Apakah dia anggota baru?” tanyaku memberondong.
“Namanya Ibrahim
kelas XI Mekatronika. Bahkan aku saja baru melihatnya dua hari yang lalu. Ha,
jangan-jangan kamu menyukainya...” jelasnya yang diakhiri dengan menggodaku.
“Tidak, aku
hanya ingin tahu saja.” aku membela diri. Dia kemudian tersenyum tidak jelas membuatku
tidak mengerti maksud senyuman itu. Kami melanjutkan perjalanan pulang kami.
“Kau tahu, rasa
suka berawal dari penasaran,” bisiknya tiba-tiba. Seketika aku merasa kedua
pipiku memanas. Jika dihadapanku ada cermin, mungkin aku bisa melihat wajahku
memerah layaknya kepiting rebus. Sepertinya aku mulai mengerti maksud senyuman
Dewi tadi. Ah, jangan-jangan dia memang bisa membaca pikiranku.
Februari 2010
Berapa waktu yang dibutuhkan untuk memekarkan sebuah kuncup?
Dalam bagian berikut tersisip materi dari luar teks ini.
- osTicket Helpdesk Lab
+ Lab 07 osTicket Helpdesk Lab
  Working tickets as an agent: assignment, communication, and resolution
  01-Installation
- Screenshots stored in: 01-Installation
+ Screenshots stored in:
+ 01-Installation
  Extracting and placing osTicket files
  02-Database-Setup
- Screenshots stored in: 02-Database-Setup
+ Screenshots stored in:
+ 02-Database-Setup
Aku tak tahu sejak kapan perasaan itu tumbuh
Aku bahkan tak tahu kenapa aku memperhatikanmu diam-diam
Dan kau tahu, dalam diamku itulah aku mengagumimu
Aku berjalan
melewati tempat berupa lorong antar kelas yang berada di sekolah. Ketika
melintasi sebuah kelas, aku terdiam sejenak mengamati seseorang yang sedang duduk
di salah satu bangku di dalam kelas tersebut. Ya, lelaki yang entah
keberapakalinya berhasil mengalihkan perhatianku. Seolah memonopoli duniaku hingga
aku tidak dapat untuk tidak menatapnya barang sekejap. Ketika tengah asik
memperhatikan “pemandangan” di hadapanku, tiba-tiba lelaki itu menoleh ke arah
jendela yang otomatis tertuju langsung padaku. Hal itu membuatku seketika
berlari layaknya pencuri yang tertangkap basah.
*****
Sekolah sudah
sepi tapi itu tidak mempengaruhiku untuk beranjak dari tempatku. Bersembunyi di
balik pohon menatap sesosok tubuh yang tengah terduduk di hamparan rumput
sambil bersenandung lirih.
“Apa yang kamu
lakukan disana? Apa kamu sering mengendap di balik pohon seperti itu?” ucap
lelaki itu tiba-tiba.
Suara itu
membuatku tersentak dan –lagi membuatku tertangkap basah tengah mencuri pandang
terhadapnya. Mau tidak mau aku pun keluar dari persembunyianku.
“Maaf, kak, aku
tidak bermaksud–”
“Kemarilah” dia
melambaikan tangannya, memintaku mendekat.
Dengan ragu dan
langkah kikuk, aku memenuhi permintaannya. Kini aku duduk disampingnya di atas
hamparan rumput. Dia melemparkan senyum manis tanpa aku tahu maksudnya, dan
lagi-lagi aku kembali merasakan ribuan kupu-kupu hilir mudik di perutku.
“Apa kakak
sengaja membiarkan aku memperhatikan di balik pohon sementara sang objek malah
asik menikmati dunianya sendiri?” tanyaku dengan nada bersahabat. Kak Ibrahim
memasang wajah bingung yang dibuat-buat.
“Jadi kamu
sering memperhatikan aku selama ini?” pertanyaannya membuatku salah tingkah dan
semakin merona. Sepertinya pertanyaanku sendirilah yang membuatku masuk ke
lubang yang kugali sendiri.
Tanpa menuggu
jawaban dariku, dia kembali memandangi langit. Akupun merileks-kan tubuhku dan
ikut memandang langit sore yang entah mengapa terasa lebih indah dari biasanya.
Apa mungkin karena dia ada di sampingku sehingga menambah kesan indah.
“Akan lebih
indah saat langit berubah merah karena senja,” katanya menyadarkan lamunanku.
“Aku tidak
pernah melihat langit seindah ini,” ujarku lirih, entah dia mendengar atau
tidak. Dia hanya tersenyum.
Keindahan yang
kurasakan sekarang membuatku berpikir bahwa jalan yang selama ini aku lalui
tidak lain merupakan jalan tebaik yang telah digariskan Tuhan untukku, berada
di sekolah ini untuk dipertemukan dengan orang-orang yang ada di sekitarku.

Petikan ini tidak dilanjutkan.